## Dataset excerpts
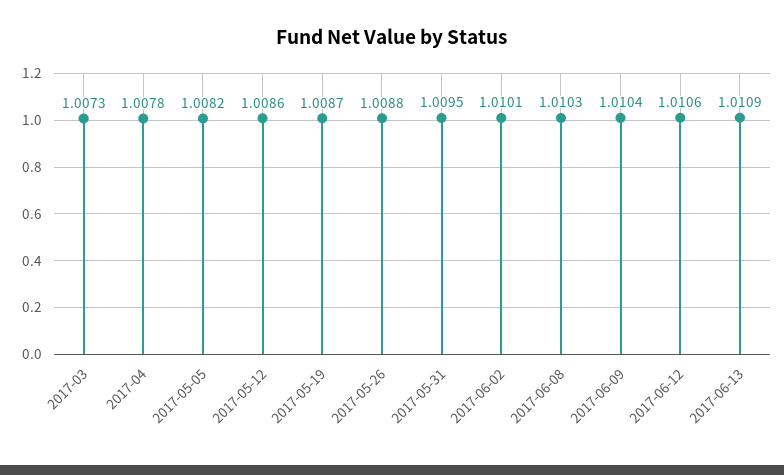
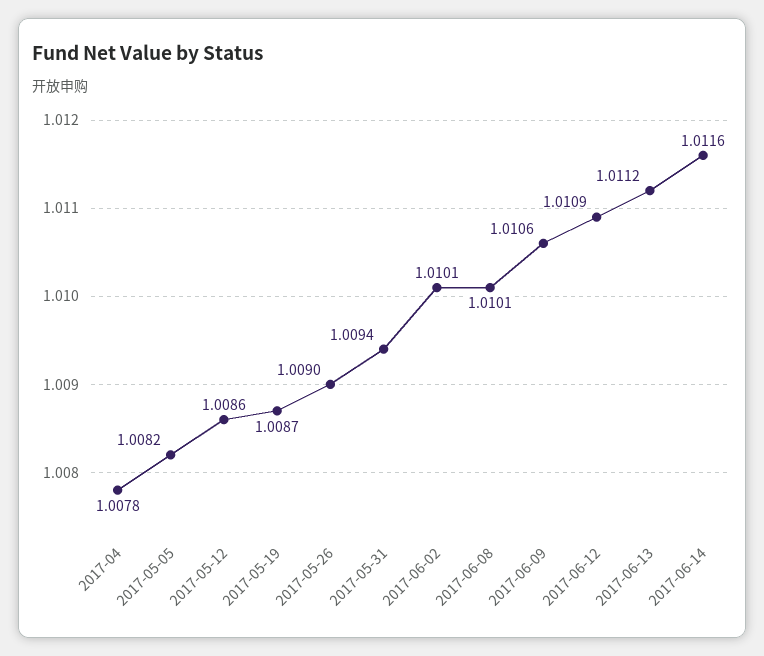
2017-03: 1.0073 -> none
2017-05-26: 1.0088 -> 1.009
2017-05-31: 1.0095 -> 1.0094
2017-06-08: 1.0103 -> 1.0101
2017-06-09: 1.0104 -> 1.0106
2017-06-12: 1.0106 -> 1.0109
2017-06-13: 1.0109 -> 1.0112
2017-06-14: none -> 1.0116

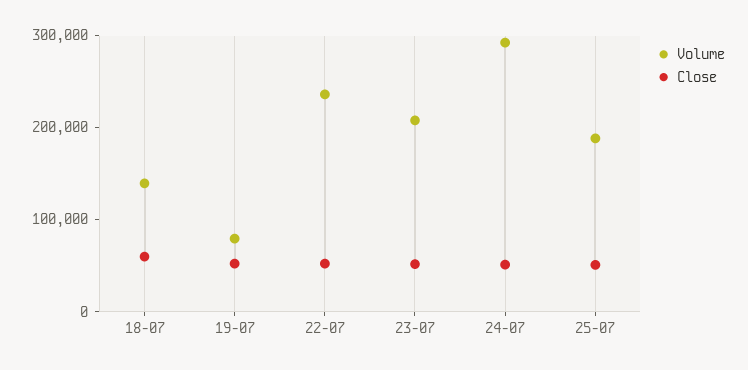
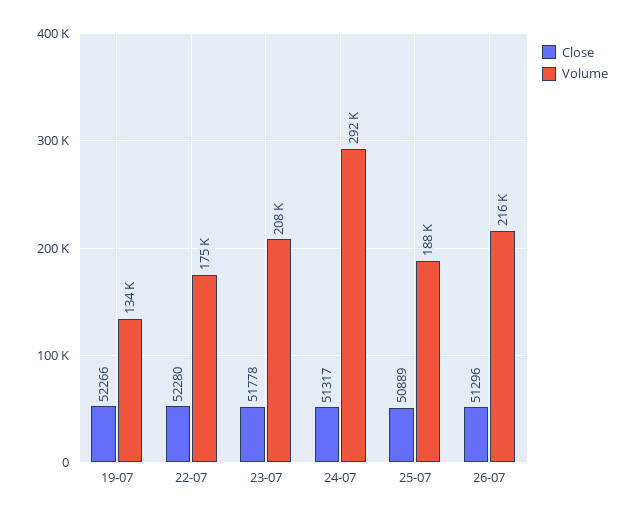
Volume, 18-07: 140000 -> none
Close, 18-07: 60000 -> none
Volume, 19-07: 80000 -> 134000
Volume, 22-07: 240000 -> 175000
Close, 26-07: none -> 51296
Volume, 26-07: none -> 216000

* * *

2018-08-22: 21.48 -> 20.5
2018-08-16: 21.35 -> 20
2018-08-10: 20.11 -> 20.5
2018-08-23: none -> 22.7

--

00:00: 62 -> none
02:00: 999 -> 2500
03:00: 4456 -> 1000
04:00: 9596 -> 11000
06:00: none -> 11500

## Aim of the exercise
Nothing should appear in the answer except the lines above from the line with "Volume, 22-07: 240000 -> 175000" through the line with "Volume, 26-07: none -> 216000", both included, written out exactly.

## Result of this task
Volume, 22-07: 240000 -> 175000
Close, 26-07: none -> 51296
Volume, 26-07: none -> 216000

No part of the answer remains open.